Les chercheurs ont aussi isolé, à partir des séquençages, les différentes parties du génome du blé en vue d’identifier des variétés permettant de répondre à des enjeux majeurs. Ils ont ainsi les moyens de sélectionner “à la demande”, grâce aux technologies mises au point, de nouvelles variétés pour répondre à de nouveaux besoins : teneur en protéines, tolérance aux stress biotiques et abiotiques, grosseur des grains etc. L’ensemble des résultats obtenus mais aussi des outils et des méthodes de sélection mis au point, est à la disposition de la communauté scientifique et des sélectionneurs pour créer de nouvelles variétés qui s’adapteront au changement biotique et abiotique. « Le projet Breedwheat nous a permis d’avoir accès à du matériel exotique et de caractériser au mieux sa résistance pour différentes maladies d’intérêt. Ce matériel sera déterminant dans nos futurs programmes de sélection », a déclaré Ellen Dugué-Goudemand, directrice de recherche en génétique et biométrie chez le semencier Florimond Desprez.

*Génétique Diversité Écophysiologie des céréales : gentyane.clermont.inra.fr

Plus de protéines et de rendement ?

Le changement climatique se traduit par des conditions défavorables, notamment « une forte augmentation des températures durant la dernière phase du cycle du blé » – le remplissage du grain, qui conditionne le rendement –, a rappelé Jacques le Gouis (Inrae), coordinateur de Breedwheat.

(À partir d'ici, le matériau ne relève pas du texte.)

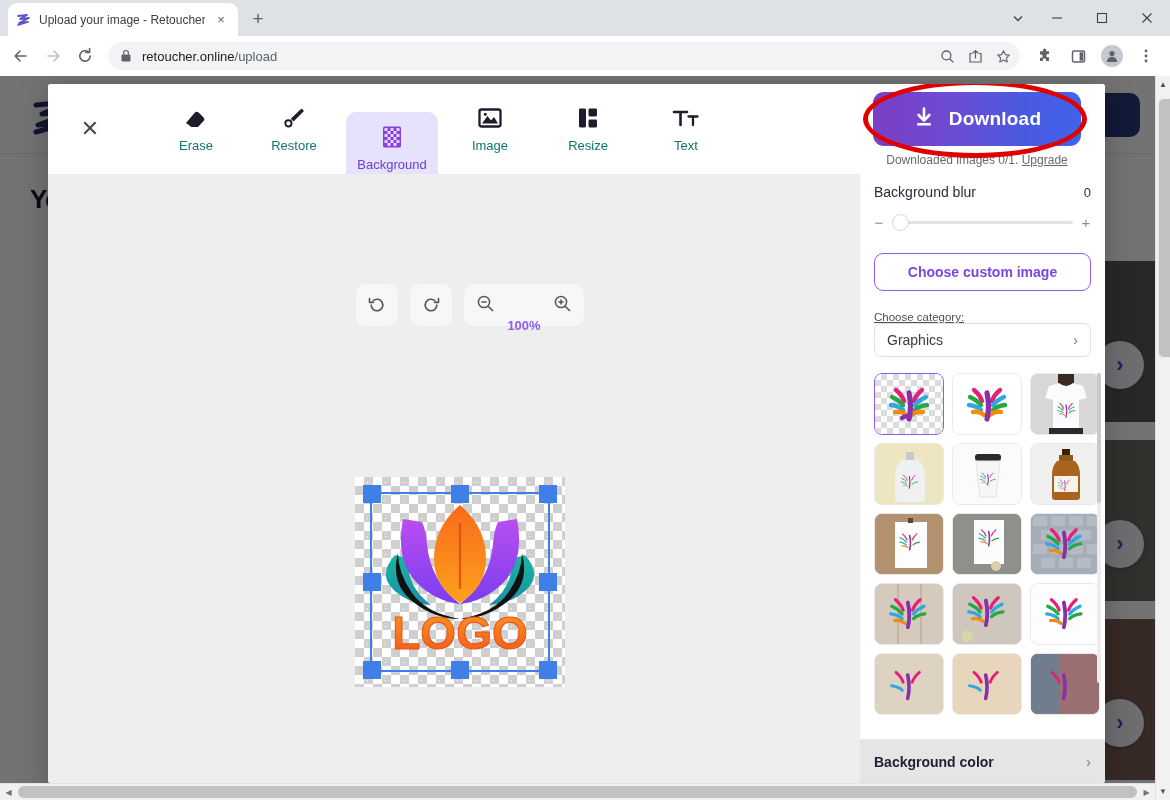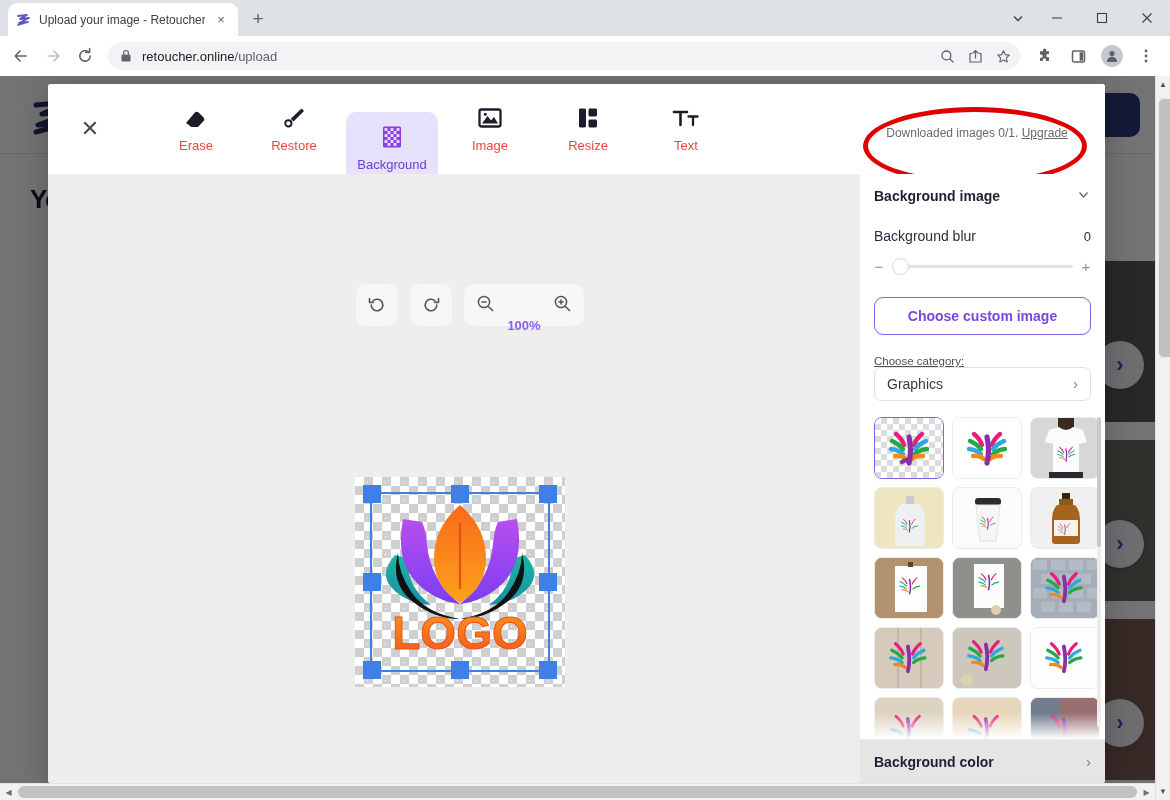"Download" div.download-btn { html: none -> <div> <span> <svg> <path></path> <path></path> <rect></rect> </svg> </span> <span>Download</span> </div> }
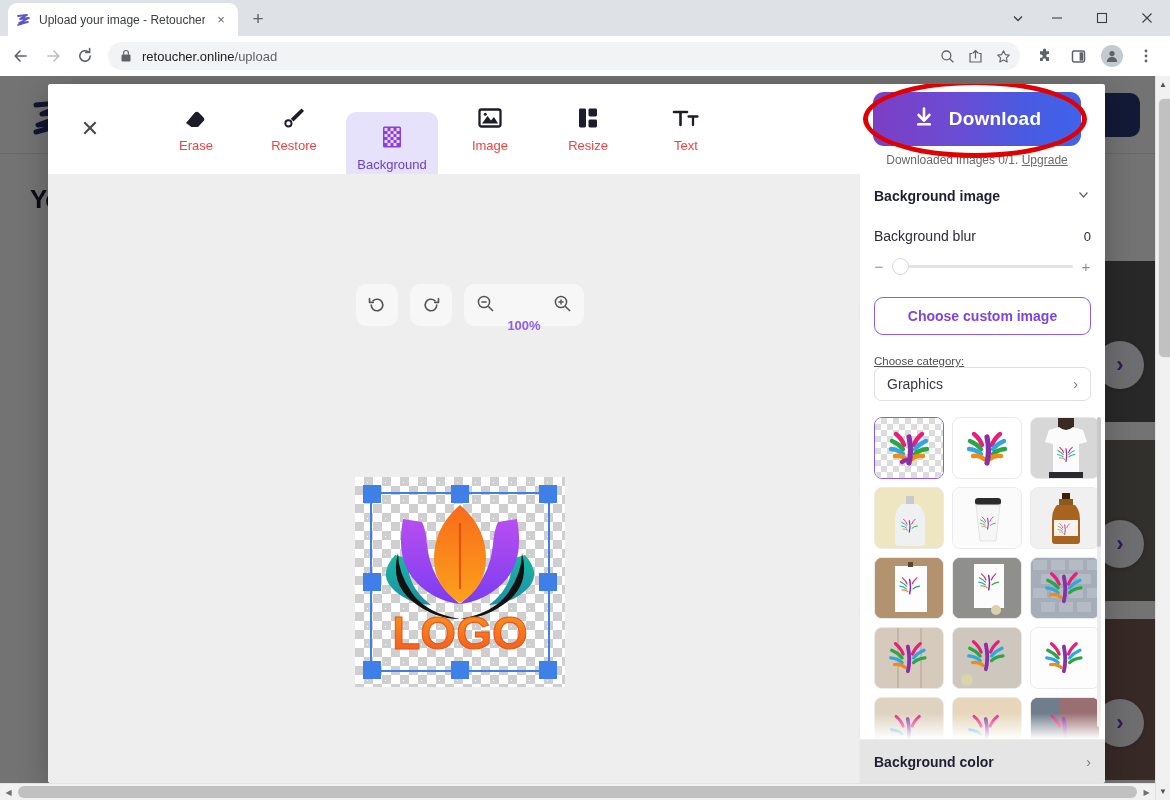"Erase" .tool-label { color: #ef4444 -> #0f766e }
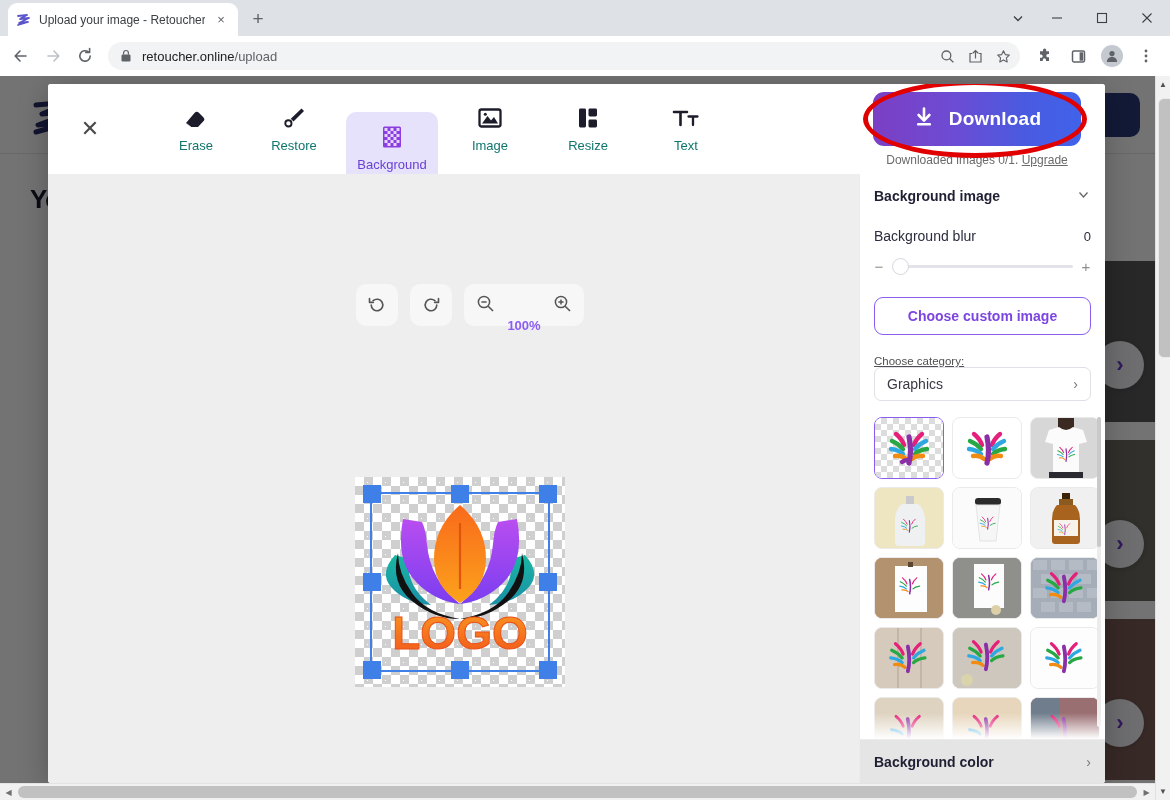"Background image" div.panel-section-head { html: <div> <span>Background image</span> <span> <svg> <path></path> </svg> </span> </div> -> none }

Ce phénomène fait partie des grands défis climatiques que souhaitait relever ce vaste programme de recherche qui s’est achevé l’an dernier, après neuf ans de travaux. Doté de 34 M€ avec un financement dans le Programme d’investissements d’avenir, Breedwheat a réuni 28 partenaires publics et privés, notamment l’Inrae, des obtenteurs, l’institut technique Arvalis.

La principale concrétisation de ce projet est le développement d’un modèle écophysiologique carbone-azote, capable de simuler la période post-floraison de la plante. Il tient compte de l’acquisition des ressources (photosynthèse, absorption d’azote, transpiration) ainsi que du métabolisme du carbone et de l’azote. À plus fine échelle, une plateforme informatique a été conçue pour la construction et l’analyse de réseaux d’interaction des gènes. Elle utilise des méthodes statistiques permettant de mettre en évidence les gènes clefs de sensibilité ou de résistance aux différents stress. Grâce à ces techniques, Breedwheat a permis d’identifier plusieurs protéines impliquées dans la régulation de la synthèse des protéines de réserve du grain, pouvant modifier leur concentration et leur composition. « On a identifié des régions du génome qui permettent d’avoir une teneur en protéines plus forte, à niveau de rendement équivalent », a signalé Jacques le Gouis. La tolérance à la sécheresse, mais également aux maladies, à une carence en azote, a été évaluée au champ sur 220 variétés lors de 27 expérimentations pendant trois ans. Ces données ont été analysées pour effectuer des études d’association qui permettent d’identifier les régions du génome impliquées dans ces tolérances.

Un trésor génétique à Clermont Ferrand 

Un peu plus de 25.000 accessions ou entités génétiques de céréales, composées de ressources génétiques patrimoniales (variétés de pays, lignées issues de programme de sélection, variétés inscrites) sont maintenues à Clermont-Ferrand. La collection globale se compose d'environ 12.000 blés tendres (Triticum aestivum) et apparentés, 2.800 blés durs (Triticum durum) et apparentés, 6.600 orges (Hordeum vulgare), 1.300 triticales (x triticosecale), 1.200 avoines (Avena sp.), 450 aegilops et 80 seigles (Secale secale).